The Center for Afrofuturist Studies at Public Space One launches new digital platform featuring Antoine Williams’ Black Fusionist Society as its inaugural project

The Center for Afrofuturist Studies (CAS) at Public Space One (PS1) has launched a new web platform featuring North Carolina-based artist Antoine Williams’ Black Fusionist Society as its inaugural digital project.

The new site, afrofuturist.center, was designed by Rahul Shinde and collaborator Rush Jackson, and will serve as a robust platform for digital artist projects as well as an archival resource for exploring and supporting artists working towards Black futurity.

“We wanted to launch an online platform to make ways for people to access the work we’re doing from all over the world.

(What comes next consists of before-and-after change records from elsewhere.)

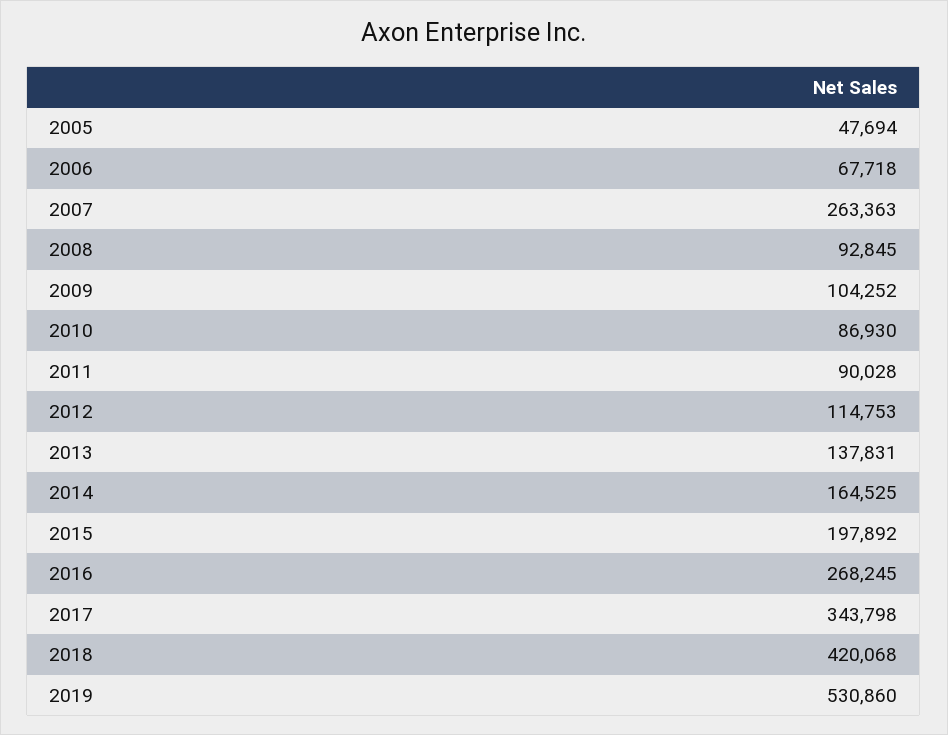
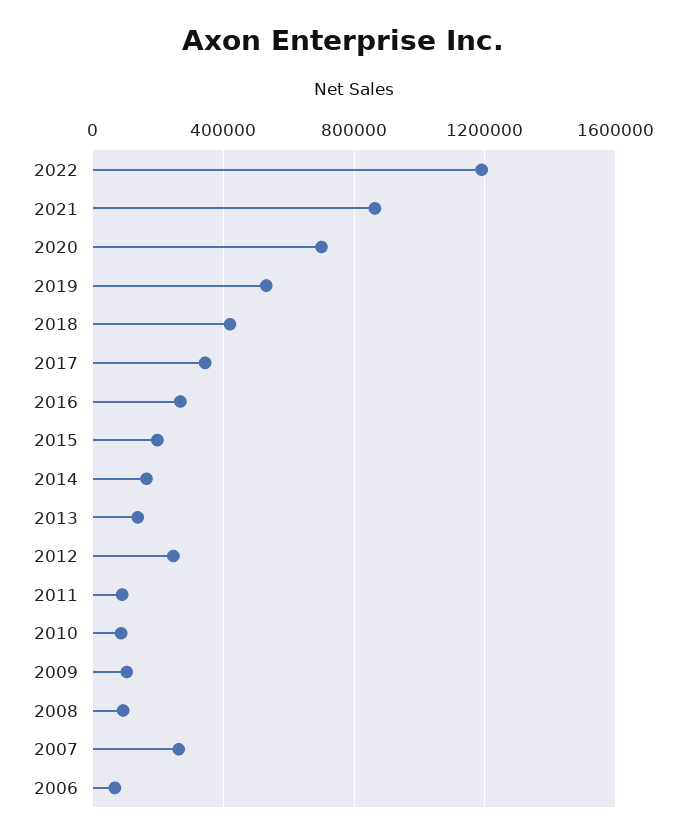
2005: 47694 -> none
2012: 114753 -> 250000
2022: none -> 1200000
2021: none -> 850000
2020: none -> 700000

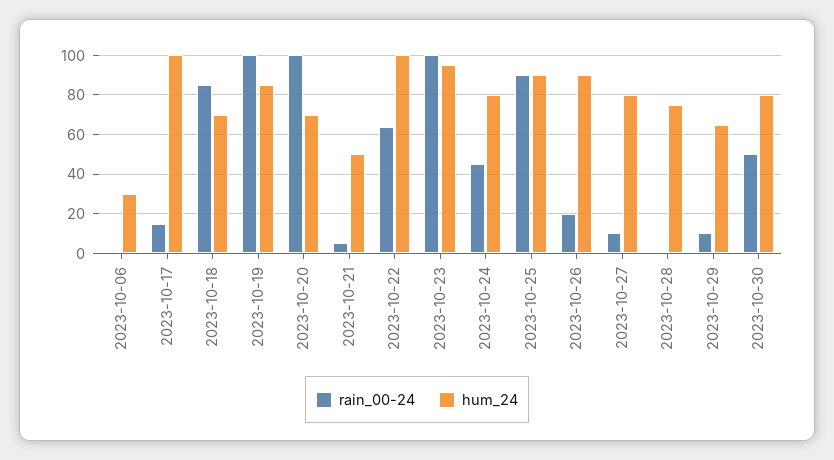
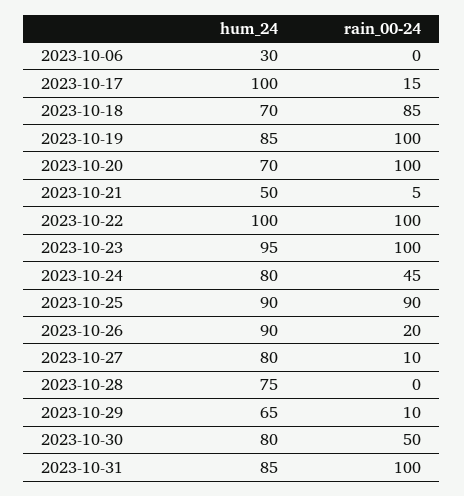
rain_00-24, 2023-10-22: 65 -> 100
hum_24, 2023-10-31: none -> 85
rain_00-24, 2023-10-31: none -> 100

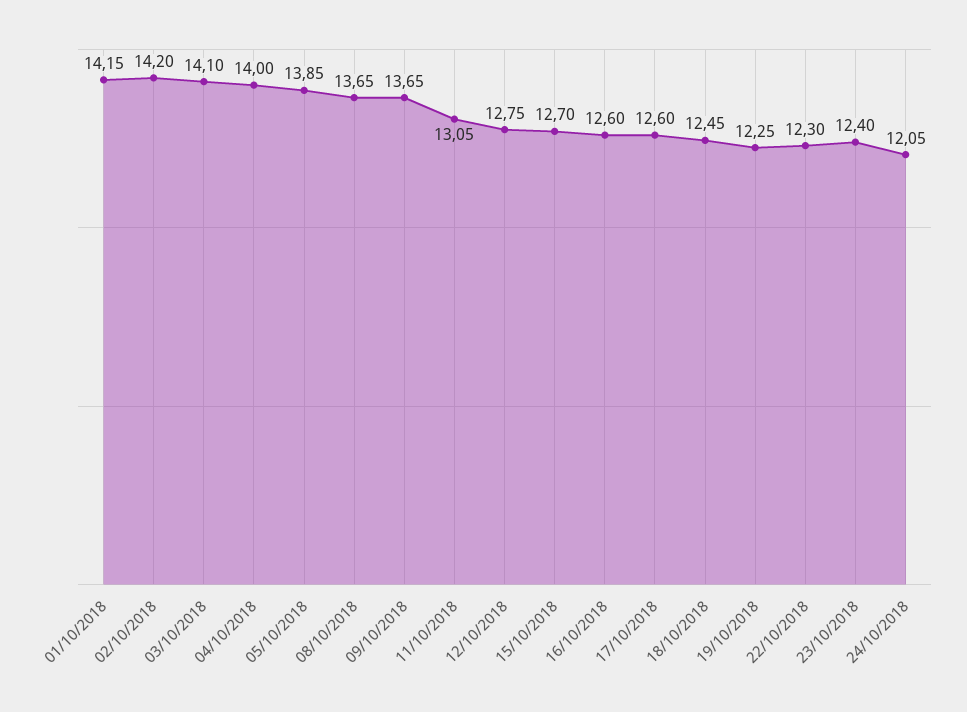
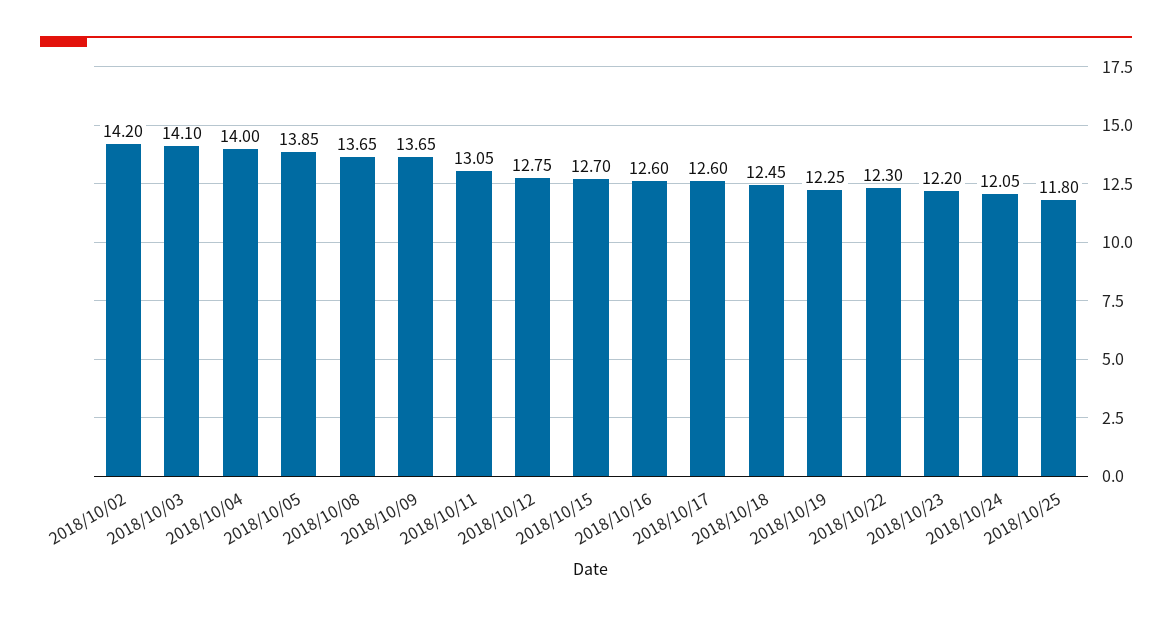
01/10/2018: 14.15 -> none
23/10/2018: 12.4 -> 12.2
2018/10/25: none -> 11.8

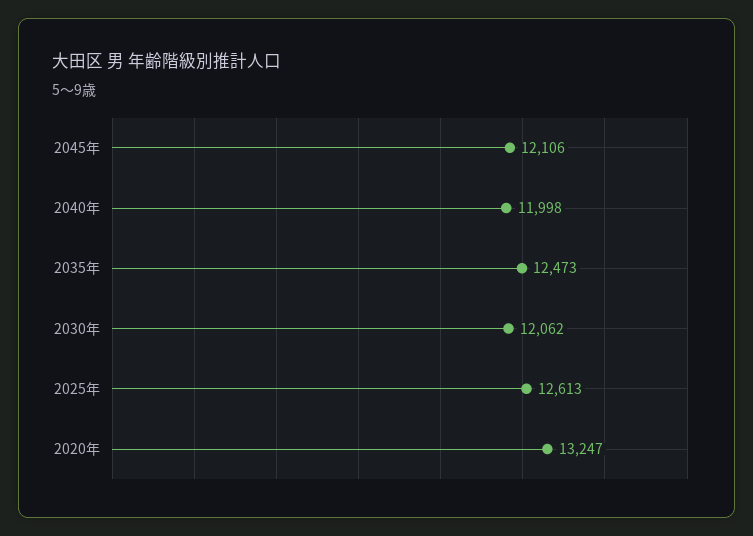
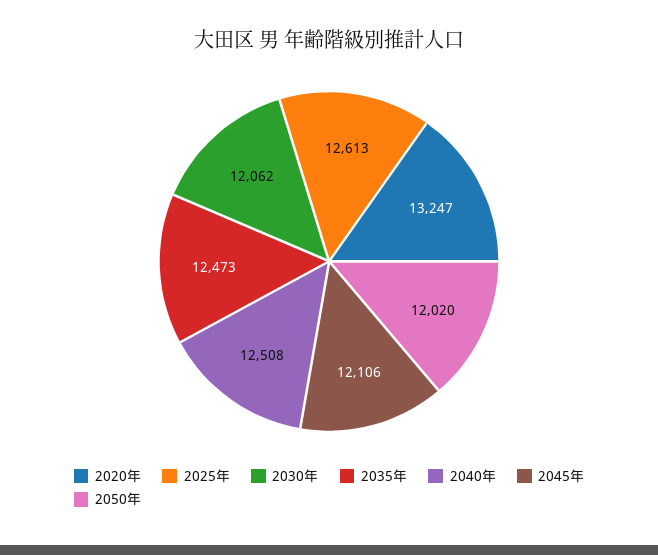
2040年: 11998 -> 12508
2050年: none -> 12020

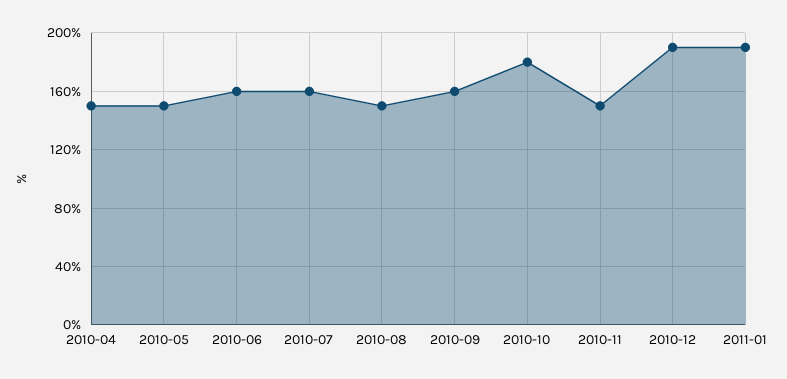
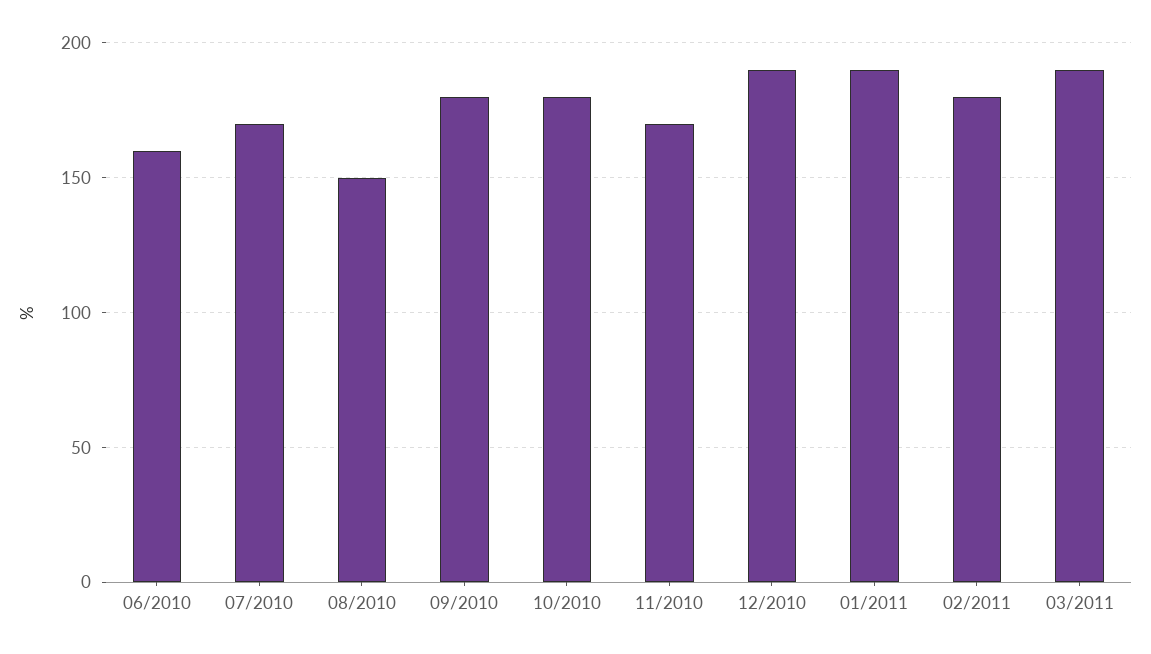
2010-04: 150 -> none
2010-05: 150 -> none
2010-07: 160 -> 170
2010-09: 160 -> 180
2010-11: 150 -> 170
02/2011: none -> 180
03/2011: none -> 190

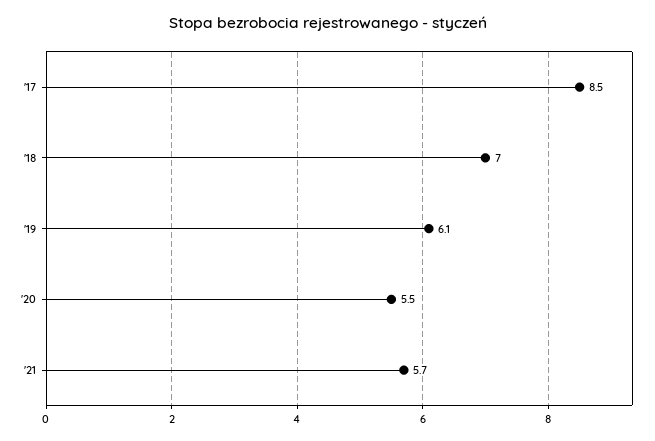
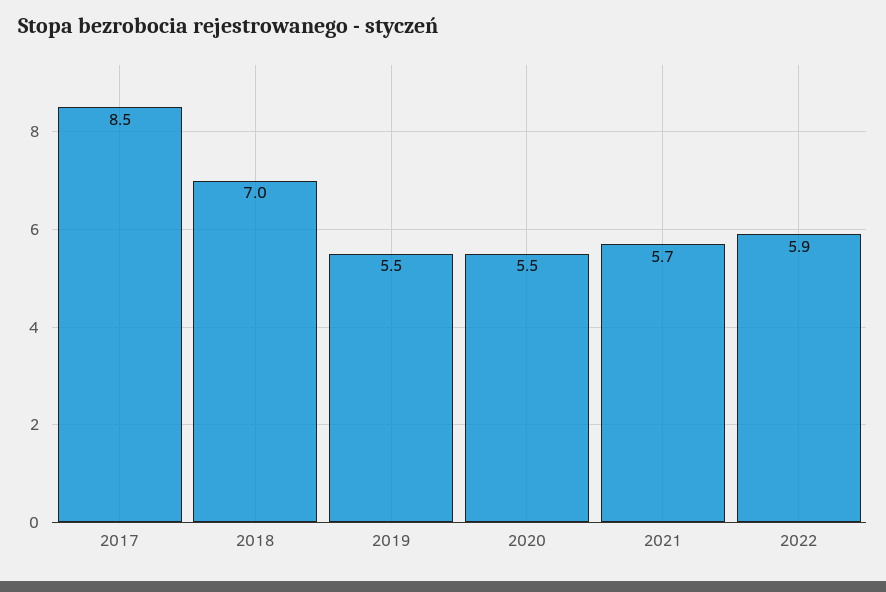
'19: 6.1 -> 5.5
2022: none -> 5.9

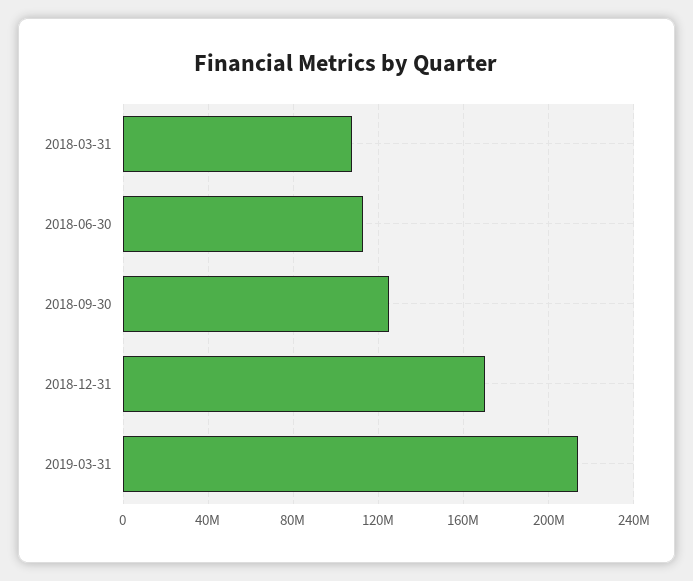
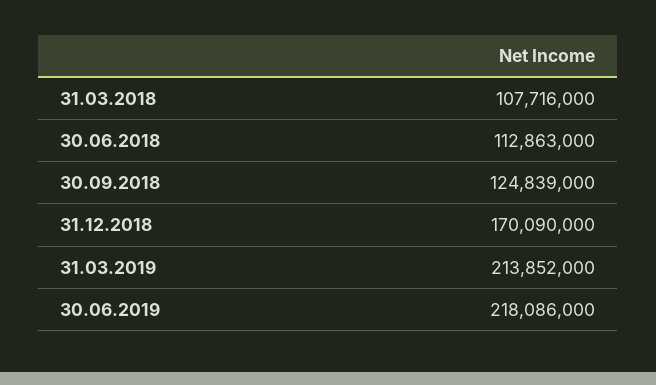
30.06.2019: none -> 218086000

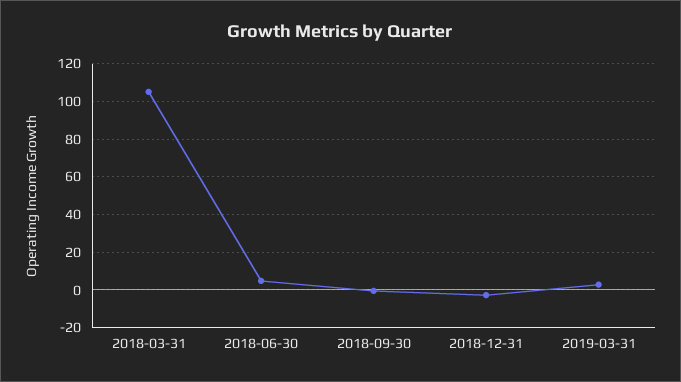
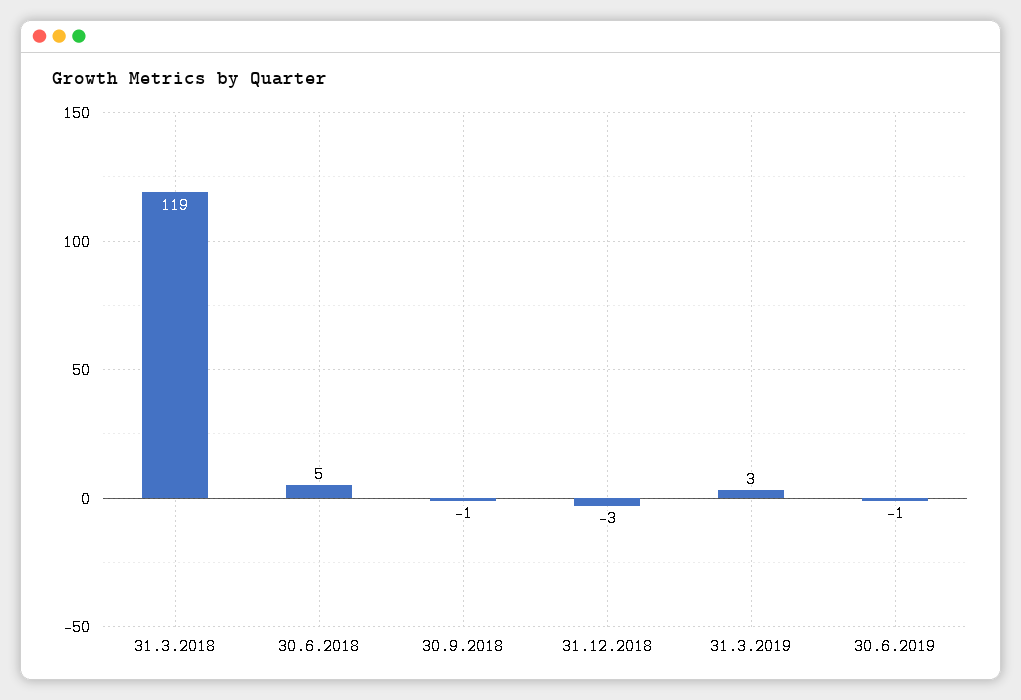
2018-03-31: 105 -> 119
30.6.2019: none -> -1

We’re growing as an organization and going beyond the traditional residency model. This is an exciting next step on our journey to cement the legacies of Black artists working today,” says CAS curator Anaïs Duplan. Adds PS1 Program Director Kalmia Strong, “This project is part of our efforts over the past year to make the resources of the CAS active and accessible on a year-round basis, which we are also doing through the CAS Reading Room space at PS1’s new permanent physical home.”

Digital projects on the new platform will complement the CAS’s residency program, which brings artists to Iowa City for fully-funded residencies, and other programs, which include exhibitions and public conversations in collaboration with other organizations.

Prior to the COVID-19 pandemic, Antoine Williams, an artist, educator, and arts organizer whose whose multidisciplinary work explores “the fluidity of the monstrous through the lens of science fiction and critical race theory,” was scheduled to create work on-site at the Center for Afrofuturist Studies. Instead, his summer 2020 residency is fully virtual and centered around a new transmedia historical fiction project, Black Fusionist Society, hosted on the new CAS platform.

Black Fusionist Society takes the 1898 Wilmington Massacre as the beginning of a new narrative of the lives of a group of Black families who form a belief system based on physics and apotropaic magic that protects them in daily life and works towards an ultimate goal of migrating to a new dimension free of white supremacy. Williams says the project “embodies the aspiration of Afrofuturism and the bleak realism of afro-pessimism.” His artwork will form a framework for the Black Fusionist Society story and invite Black writers and artists to contribute to creating a growing digital mythos.

He says: “My practice explores the fluidity of the monstrous as it is manifested in systems and the effects it has on Black bodies. Pulling from theories such as Monster Theory and Afropessimism, the idea that society deems Black life as nonhuman is a strand that connects Black Fusionist Society and other works in my practice.” While his work typically takes the form of installation, collage, and assemblage, Black Fusionist Society “is divergent in that it is a collaborative digital art piece...that needs the voices and participation of Black creatives online to continue to build this world that I’ve started.”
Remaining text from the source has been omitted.